On décèle chez Godard une autodestruction continuelle dans son rapport à la création, presque rituelle chez lui…

C’est là un des grands thèmes qui parcourt ma biographie, avec le vol, la rupture, la vitesse, la mélancolie, l’histoire, la contemporanéité, autres « valeurs » majeures du cinéma et de l’existence de Godard. Il construit son art, mais aussi sa vie, sur la ruine, c’est indéniable. Tout ce qui marche, ce qui fonctionne, lui paraît facile, une recette à nier et à détruire. Un tournage de Godard se passe bien quand il se passe mal, c’est une énergie noire et négative qui irrigue ses films, fait naître par la tension et le malaise des relations et des histoires à filmer. Quand une représentation de lui-même s’impose, il la casse, de façon iconoclaste et brutale, rendant alors son œuvre illisible, invisible, pour mieux l’imposer cependant, tel un renouveau, une autre expérience. C’est ainsi que se succèdent les « périodes » de son cinéma et de sa vie. Car son œuvre et sa vie sont sur ce point inséparables — d’où l’intérêt biographique, contrairement à ce qu’il prétend.

À ces moments où il casse ses films correspondent des moments où il se détruit lui-même : pulsions et passages à l’acte suicidaires, accidents, exils, replis anonymes, entrées en clandestinité,… C’est vrai en 1967, quand il renie le cinéma qu’il a fait auparavant et fuit l’icône culturelle sixties qu’il est devenu ; c’est encore vrai en 1987, quand il cesse de jouer le jeu du bouffon médiatique qu’il a inventé avec la télévision et brise en mille morceaux les films à succès (relatif, mais deux millions d’entrées en France de Sauve qui peut à Je vous salue Marie) ; c’est toujours vrai en mai 2010, quand il fait faux bond au Festival de Cannes, liquide son atelier de Rolle, évoque son « dernier » film… D’une certaine façon, Jean-Luc Godard est mort, désormais. Mais son cinéma vit encore, il est toujours notre contemporain.

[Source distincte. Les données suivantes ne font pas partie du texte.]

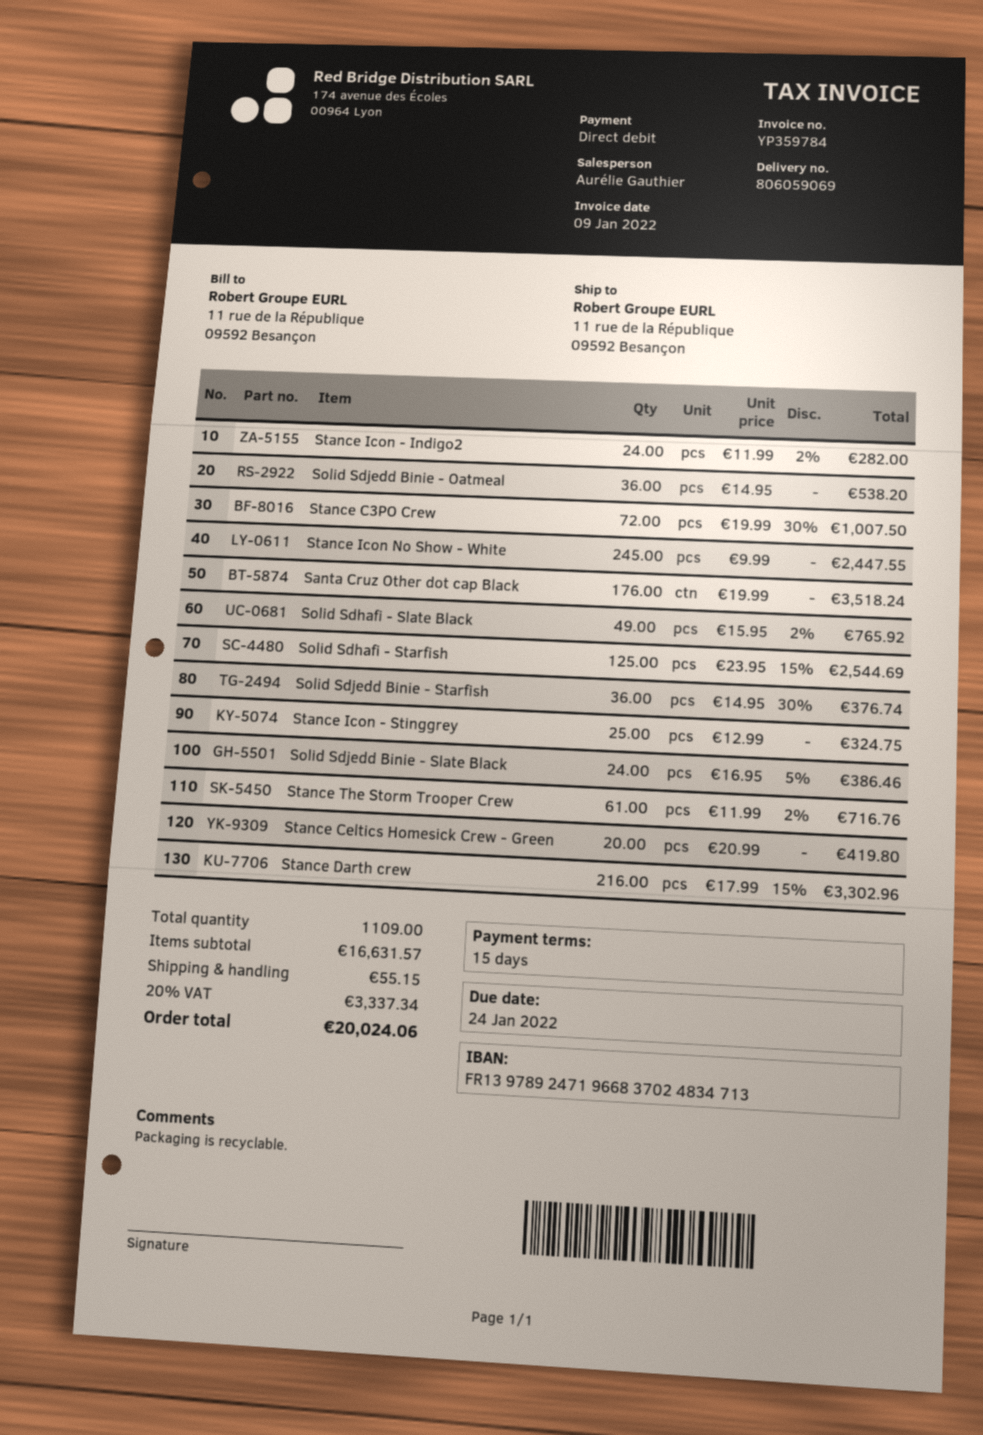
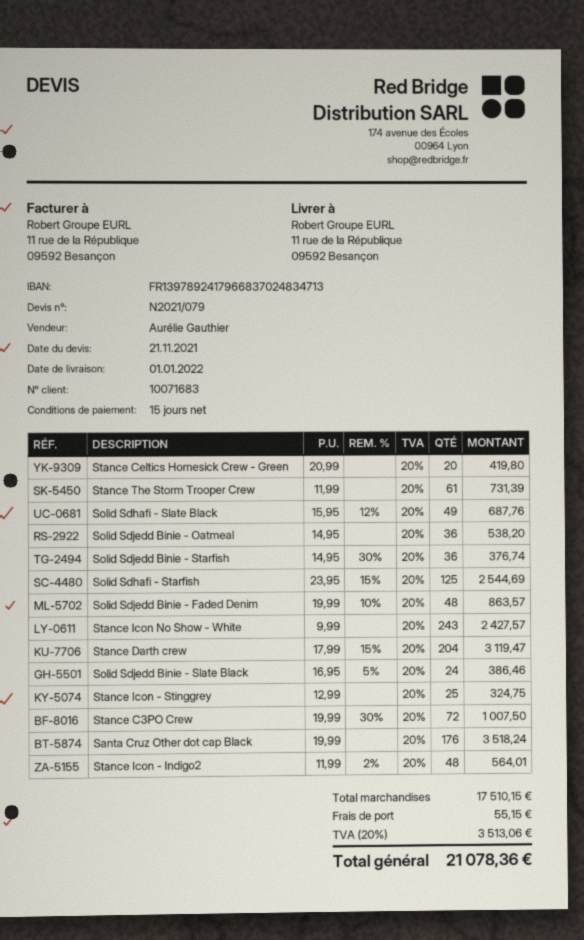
bank account: FR1397892471966837024834713 -> FR1397892417966837024834713
Stance Icon - Indigo2: 24 x 11.99 - 2% = 282.00 -> 48 x 11.99 - 2% = 564.01
Stance Icon No Show - White: 245 x 9.99 = 2447.55 -> 243 x 9.99 = 2427.57
Solid Sdhafi - Slate Black: 49 x 15.95 - 2% = 765.92 -> 49 x 15.95 - 12% = 687.76
Stance The Storm Trooper Crew: 61 x 11.99 - 2% = 716.76 -> 61 x 11.99 = 731.39
Stance Darth crew: 216 x 17.99 - 15% = 3302.96 -> 204 x 17.99 - 15% = 3119.47
Solid Sdjedd Binie - Faded Denim: none -> 48 x 19.99 - 10% = 863.57
subtotal: 16631.57 -> 17510.15
tax: 20% = 3337.34 -> 20% = 3513.06
total: 20024.06 -> 21078.36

L’argent est un sujet qui revient souvent dans votre livre.

C’est l’un des intérêts de Godard : l’argent n’est pas tabou, il le rend visible. Il ne cesse de le filmer, d’en faire la métaphore de la société contemporaine capitaliste, de le rapprocher de l’art, de la beauté, de l’exploitation, du sexe. Lui-même entretient un rapport fort à l’argent : il n’est pas forcément très riche, se dit toujours en faillite (des « problèmes de type grec », mais on ne le plaindra pas : il n’est pas sur la paille), mais tient à être payé, ce qu’il croit juste pour ce qu’il donne. Godard est indéniablement un homme d’argent, autant que le cinéma est un art d’argent. Surtout, il ne veut rien devoir à personne : son indépendance est farouche.